WORK INSTRUCTIONS: Would you print all of the records below exactly, without skipping any?

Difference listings

===

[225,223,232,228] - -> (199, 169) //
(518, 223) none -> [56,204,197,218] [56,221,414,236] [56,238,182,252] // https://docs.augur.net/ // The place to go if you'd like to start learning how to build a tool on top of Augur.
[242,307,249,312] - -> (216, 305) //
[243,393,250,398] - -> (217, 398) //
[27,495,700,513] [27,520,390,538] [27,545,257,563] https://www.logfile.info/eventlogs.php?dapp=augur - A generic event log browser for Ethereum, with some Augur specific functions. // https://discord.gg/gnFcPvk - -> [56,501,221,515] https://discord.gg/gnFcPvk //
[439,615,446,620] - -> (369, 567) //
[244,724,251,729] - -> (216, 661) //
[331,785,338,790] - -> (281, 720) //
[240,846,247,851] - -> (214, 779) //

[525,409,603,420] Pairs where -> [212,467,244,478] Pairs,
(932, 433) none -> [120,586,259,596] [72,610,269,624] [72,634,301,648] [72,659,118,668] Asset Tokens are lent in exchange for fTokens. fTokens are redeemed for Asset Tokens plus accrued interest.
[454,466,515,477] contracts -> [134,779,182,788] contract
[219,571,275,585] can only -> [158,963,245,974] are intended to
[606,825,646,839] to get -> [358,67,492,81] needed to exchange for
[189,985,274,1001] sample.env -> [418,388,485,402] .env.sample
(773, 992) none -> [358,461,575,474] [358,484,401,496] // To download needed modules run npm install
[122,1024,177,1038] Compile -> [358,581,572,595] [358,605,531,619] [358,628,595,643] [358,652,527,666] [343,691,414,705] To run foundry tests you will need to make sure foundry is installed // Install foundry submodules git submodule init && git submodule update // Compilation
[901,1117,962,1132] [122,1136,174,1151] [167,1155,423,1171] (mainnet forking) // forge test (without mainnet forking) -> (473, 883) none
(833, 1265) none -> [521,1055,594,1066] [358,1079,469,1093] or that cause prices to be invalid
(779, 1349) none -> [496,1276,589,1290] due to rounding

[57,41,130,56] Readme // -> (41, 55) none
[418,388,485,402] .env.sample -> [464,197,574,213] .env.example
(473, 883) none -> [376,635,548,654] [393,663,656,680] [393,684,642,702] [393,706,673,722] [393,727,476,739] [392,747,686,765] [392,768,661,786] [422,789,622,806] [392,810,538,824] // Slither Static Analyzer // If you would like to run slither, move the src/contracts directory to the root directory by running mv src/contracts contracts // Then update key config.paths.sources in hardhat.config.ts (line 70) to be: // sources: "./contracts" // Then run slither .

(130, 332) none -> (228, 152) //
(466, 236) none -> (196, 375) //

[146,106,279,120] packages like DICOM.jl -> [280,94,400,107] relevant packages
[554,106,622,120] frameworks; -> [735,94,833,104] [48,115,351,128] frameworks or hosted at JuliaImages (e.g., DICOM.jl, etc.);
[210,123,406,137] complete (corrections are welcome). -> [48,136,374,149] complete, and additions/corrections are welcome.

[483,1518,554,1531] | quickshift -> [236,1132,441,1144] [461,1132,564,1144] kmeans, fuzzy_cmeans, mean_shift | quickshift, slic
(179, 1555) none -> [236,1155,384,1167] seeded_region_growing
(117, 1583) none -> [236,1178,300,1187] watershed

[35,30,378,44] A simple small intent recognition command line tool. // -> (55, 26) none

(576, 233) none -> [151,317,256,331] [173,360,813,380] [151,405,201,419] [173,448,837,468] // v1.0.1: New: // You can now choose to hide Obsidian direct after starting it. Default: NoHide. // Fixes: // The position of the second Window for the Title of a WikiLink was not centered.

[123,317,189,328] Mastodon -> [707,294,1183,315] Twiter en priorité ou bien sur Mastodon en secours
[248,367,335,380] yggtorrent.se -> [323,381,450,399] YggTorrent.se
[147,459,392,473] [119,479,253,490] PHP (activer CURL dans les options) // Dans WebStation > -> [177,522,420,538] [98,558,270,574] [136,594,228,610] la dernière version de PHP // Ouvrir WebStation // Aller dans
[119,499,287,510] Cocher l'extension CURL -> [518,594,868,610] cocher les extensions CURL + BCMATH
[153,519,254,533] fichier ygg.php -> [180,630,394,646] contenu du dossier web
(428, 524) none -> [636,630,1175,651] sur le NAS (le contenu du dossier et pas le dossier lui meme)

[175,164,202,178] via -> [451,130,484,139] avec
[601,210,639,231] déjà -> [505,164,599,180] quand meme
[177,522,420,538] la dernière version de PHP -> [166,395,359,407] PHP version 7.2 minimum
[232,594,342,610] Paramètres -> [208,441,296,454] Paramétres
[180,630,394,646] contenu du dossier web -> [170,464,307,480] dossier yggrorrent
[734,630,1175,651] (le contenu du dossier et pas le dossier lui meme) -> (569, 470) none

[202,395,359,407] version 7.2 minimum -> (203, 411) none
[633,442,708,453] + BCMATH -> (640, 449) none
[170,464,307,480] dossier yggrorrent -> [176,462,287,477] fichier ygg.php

===

TASK OUTPUT:
[225,223,232,228] - -> (199, 169) //
(518, 223) none -> [56,204,197,218] [56,221,414,236] [56,238,182,252] // https://docs.augur.net/ // The place to go if you'd like to start learning how to build a tool on top of Augur.
[242,307,249,312] - -> (216, 305) //
[243,393,250,398] - -> (217, 398) //
[27,495,700,513] [27,520,390,538] [27,545,257,563] https://www.logfile.info/eventlogs.php?dapp=augur - A generic event log browser for Ethereum, with some Augur specific functions. // https://discord.gg/gnFcPvk - -> [56,501,221,515] https://discord.gg/gnFcPvk //
[439,615,446,620] - -> (369, 567) //
[244,724,251,729] - -> (216, 661) //
[331,785,338,790] - -> (281, 720) //
[240,846,247,851] - -> (214, 779) //

[525,409,603,420] Pairs where -> [212,467,244,478] Pairs,
(932, 433) none -> [120,586,259,596] [72,610,269,624] [72,634,301,648] [72,659,118,668] Asset Tokens are lent in exchange for fTokens. fTokens are redeemed for Asset Tokens plus accrued interest.
[454,466,515,477] contracts -> [134,779,182,788] contract
[219,571,275,585] can only -> [158,963,245,974] are intended to
[606,825,646,839] to get -> [358,67,492,81] needed to exchange for
[189,985,274,1001] sample.env -> [418,388,485,402] .env.sample
(773, 992) none -> [358,461,575,474] [358,484,401,496] // To download needed modules run npm install
[122,1024,177,1038] Compile -> [358,581,572,595] [358,605,531,619] [358,628,595,643] [358,652,527,666] [343,691,414,705] To run foundry tests you will need to make sure foundry is installed // Install foundry submodules git submodule init && git submodule update // Compilation
[901,1117,962,1132] [122,1136,174,1151] [167,1155,423,1171] (mainnet forking) // forge test (without mainnet forking) -> (473, 883) none
(833, 1265) none -> [521,1055,594,1066] [358,1079,469,1093] or that cause prices to be invalid
(779, 1349) none -> [496,1276,589,1290] due to rounding

[57,41,130,56] Readme // -> (41, 55) none
[418,388,485,402] .env.sample -> [464,197,574,213] .env.example
(473, 883) none -> [376,635,548,654] [393,663,656,680] [393,684,642,702] [393,706,673,722] [393,727,476,739] [392,747,686,765] [392,768,661,786] [422,789,622,806] [392,810,538,824] // Slither Static Analyzer // If you would like to run slither, move the src/contracts directory to the root directory by running mv src/contracts contracts // Then update key config.paths.sources in hardhat.config.ts (line 70) to be: // sources: "./contracts" // Then run slither .

(130, 332) none -> (228, 152) //
(466, 236) none -> (196, 375) //

[146,106,279,120] packages like DICOM.jl -> [280,94,400,107] relevant packages
[554,106,622,120] frameworks; -> [735,94,833,104] [48,115,351,128] frameworks or hosted at JuliaImages (e.g., DICOM.jl, etc.);
[210,123,406,137] complete (corrections are welcome). -> [48,136,374,149] complete, and additions/corrections are welcome.

[483,1518,554,1531] | quickshift -> [236,1132,441,1144] [461,1132,564,1144] kmeans, fuzzy_cmeans, mean_shift | quickshift, slic
(179, 1555) none -> [236,1155,384,1167] seeded_region_growing
(117, 1583) none -> [236,1178,300,1187] watershed

[35,30,378,44] A simple small intent recognition command line tool. // -> (55, 26) none

(576, 233) none -> [151,317,256,331] [173,360,813,380] [151,405,201,419] [173,448,837,468] // v1.0.1: New: // You can now choose to hide Obsidian direct after starting it. Default: NoHide. // Fixes: // The position of the second Window for the Title of a WikiLink was not centered.

[123,317,189,328] Mastodon -> [707,294,1183,315] Twiter en priorité ou bien sur Mastodon en secours
[248,367,335,380] yggtorrent.se -> [323,381,450,399] YggTorrent.se
[147,459,392,473] [119,479,253,490] PHP (activer CURL dans les options) // Dans WebStation > -> [177,522,420,538] [98,558,270,574] [136,594,228,610] la dernière version de PHP // Ouvrir WebStation // Aller dans
[119,499,287,510] Cocher l'extension CURL -> [518,594,868,610] cocher les extensions CURL + BCMATH
[153,519,254,533] fichier ygg.php -> [180,630,394,646] contenu du dossier web
(428, 524) none -> [636,630,1175,651] sur le NAS (le contenu du dossier et pas le dossier lui meme)

[175,164,202,178] via -> [451,130,484,139] avec
[601,210,639,231] déjà -> [505,164,599,180] quand meme
[177,522,420,538] la dernière version de PHP -> [166,395,359,407] PHP version 7.2 minimum
[232,594,342,610] Paramètres -> [208,441,296,454] Paramétres
[180,630,394,646] contenu du dossier web -> [170,464,307,480] dossier yggrorrent
[734,630,1175,651] (le contenu du dossier et pas le dossier lui meme) -> (569, 470) none

[202,395,359,407] version 7.2 minimum -> (203, 411) none
[633,442,708,453] + BCMATH -> (640, 449) none
[170,464,307,480] dossier yggrorrent -> [176,462,287,477] fichier ygg.php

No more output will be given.